La Revue pour l'enseignement et l'apprentissage des langues

Editorial

Charles Quint fut empereur de 1519 à 1556. La magnificence de cette période de fin Renaissance si importante pour la culture occidentale va de pair avec l’extravagance, la génialité et la grande culture de ce monarque qui, par son ouverture d’esprit, a su laisser des traces indélébiles. Parmi celles-ci, son attitude envers les langues nous frappe: Quot linguas quis callet, tot homines valet – “un homme vaut autant d’hommes qu’il connait de langues”. Les langues assignent à l’homme l’horizon de la diversité, lui permettent de reconnaitre le monde en se reconnaissant, d’appréhender son propre mode de pensée, sa perception, son rapport aux autres.
Tout cela appartient à notre héritage culturel, étroitement lié à l’histoire de l’Europe.

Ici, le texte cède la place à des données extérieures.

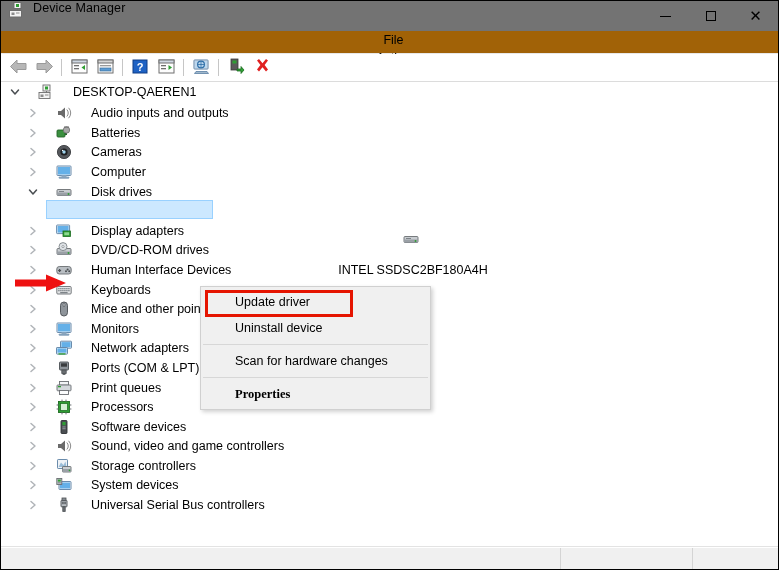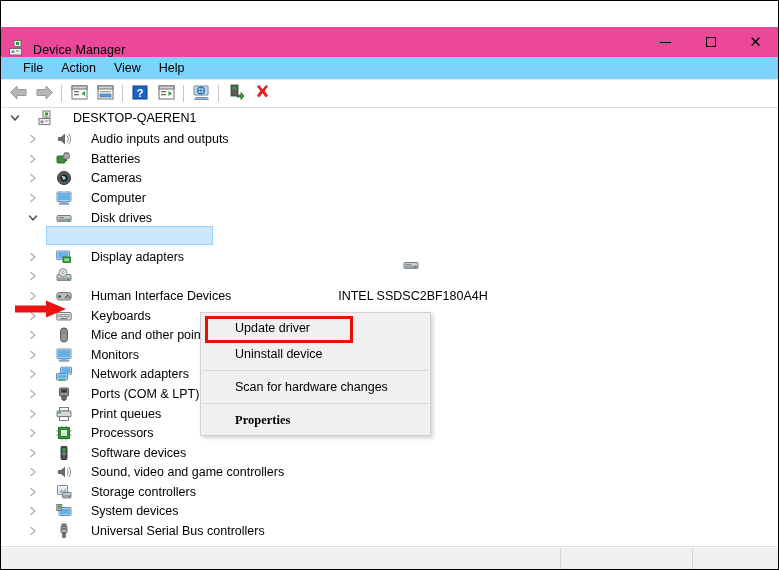--- a/index.html
+++ b/index.html
@@ -26,25 +26,24 @@
     border: 1px solid #000000;
     background: #ffffff;
     display: flex;
     flex-direction: column;
   }
 
   
   #titlebar {
     height: 30px;
     min-height: 30px;
-    background: #ec4899;
-    display: flex;
-    align-items: flex-end;
+    background: #737373;
+    display: flex;
+    align-items: flex-start;
     position: relative;
-    margin-top: 26px;
   }
   #title-icon {
     width: 18px;
     height: 18px;
     margin-left: 7px;
     margin-right: 7px;
     position: relative;
   }
   #title-text {
     font-size: 12.5px;
@@ -92,23 +91,24 @@
     font-family: "DejaVu Sans", sans-serif;
     line-height: 1;
   }
 
   
   #menubar {
     height: 22px;
     min-height: 22px;
     display: flex;
     align-items: center;
-    padding-left: 13px;
-    background: #7dd3fc;
+    padding-left: 8px;
+    background: #a16207;
     border-bottom: 1px solid #e8e8e8;
+    flex-direction: column;
   }
   .menu-item {
     padding: 2px 9px;
     font-size: 12.5px;
     color: #000;
     cursor: default;
   }
 
   
   #toolbar {
@@ -549,20 +549,21 @@
           </span>
           <span class="row-icon">
             <svg width="16" height="16" viewBox="0 0 16 16">
               <rect x="1" y="6.5" width="14" height="6" rx="1" fill="#c9cdd1" stroke="#6a6e72" stroke-width="0.9"></rect>
               <rect x="1" y="9.5" width="14" height="3" fill="#9aa0a6"></rect>
               <circle cx="12.5" cy="11" r="0.9" fill="#2e9e33"></circle>
               <circle cx="7" cy="4.6" r="4" fill="#dfe3e7" stroke="#7d8388" stroke-width="0.9"></circle>
               <circle cx="7" cy="4.6" r="1.1" fill="#ffffff" stroke="#7d8388" stroke-width="0.7"></circle>
             </svg>
           </span>
+          <span class="row-label">DVD/CD-ROM drives</span>
         </div>
         <div class="row indent-1">
           <span class="twisty">
             <svg width="10" height="10" viewBox="0 0 10 10">
               <path d="M3 1.5 L7 5 L3 8.5" fill="none" stroke="#b0b4b8" stroke-width="1.5" stroke-linecap="round" stroke-linejoin="round"></path>
             </svg>
           </span>
           <span class="row-icon">
             <svg width="16" height="16" viewBox="0 0 16 16">
               <rect x="0.8" y="4.5" width="14.4" height="7.5" rx="2.5" fill="#b9bec3" stroke="#6a6e72" stroke-width="0.9"></rect>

Dans notre époque marquée par une tendance à l’uniformité et à l’homogénéité, nous aurions intérêt à prêter tous nos soins à cet héritage. En effet, l’une de ces tendances apparues dans les dernières années, qui constitue l’un de ces mythes dont il faut se méfier, c’est l’idée d’une langue unique, une lingua franca capable de résoudre tous nos problèmes de communication, qui représenterait la clé de notre avenir. Non seulement ce qu’une telle affirmation propage est illusoire, c’est aussi un danger pour notre héritage culturel commun et pour la diversité qui est constitutive de ce que nous sommes. Heureusement, le processus de déconstruction du mythe est engagé: nous publions dans ce numéro la synthèse d’une étude de la Haute école spécialisée de Soleure qui démontre – une fois de plus – que la diversité linguistique n’est pas une lubie de quelques nostalgiques, mais qu’elle correspond aux besoins de l’économie suisse. Plusieurs études du même type viennent d’être réalisées, y compris dans la SUPSI (HES suisse italienne), et toutes soulignent que dans le monde du travail, et surtout dans les petites et moyennes entreprises, la demande de compétences dans les langues nationales est bien présente, et déterminante pour conserver sa capacité concurrentielle dans le marché.
Il ne s’agit pas seulement pour nous de démythifier la légende – pars destruens –, mais bien de fournir notre concours – pars construens – au renouvellement de l’histoire de la diversité linguistique et culturelle: dans l’esprit de Charles Quint, justement.
Les mots ne sont pas l’échafaudage extérieur des langues, ils en nourrissent l’âme culturelle. Chaque nouveau mot acquis est une nouvelle expérience textuelle. C’est pourquoi l’attention aux mots est la condition pour aider les élèves à découvrir les langues et la diversité linguistique de la manière la plus directe et si souvent surprenante. Babylonia avait déjà consacré un numéro (2/1996) au thème de l’apprentissage du lexique. Nous y revenons dans ce numéro dans un esprit de recherche renouvelé et par une nouvelle démarche riche de suggestions, celle de la lexical approach.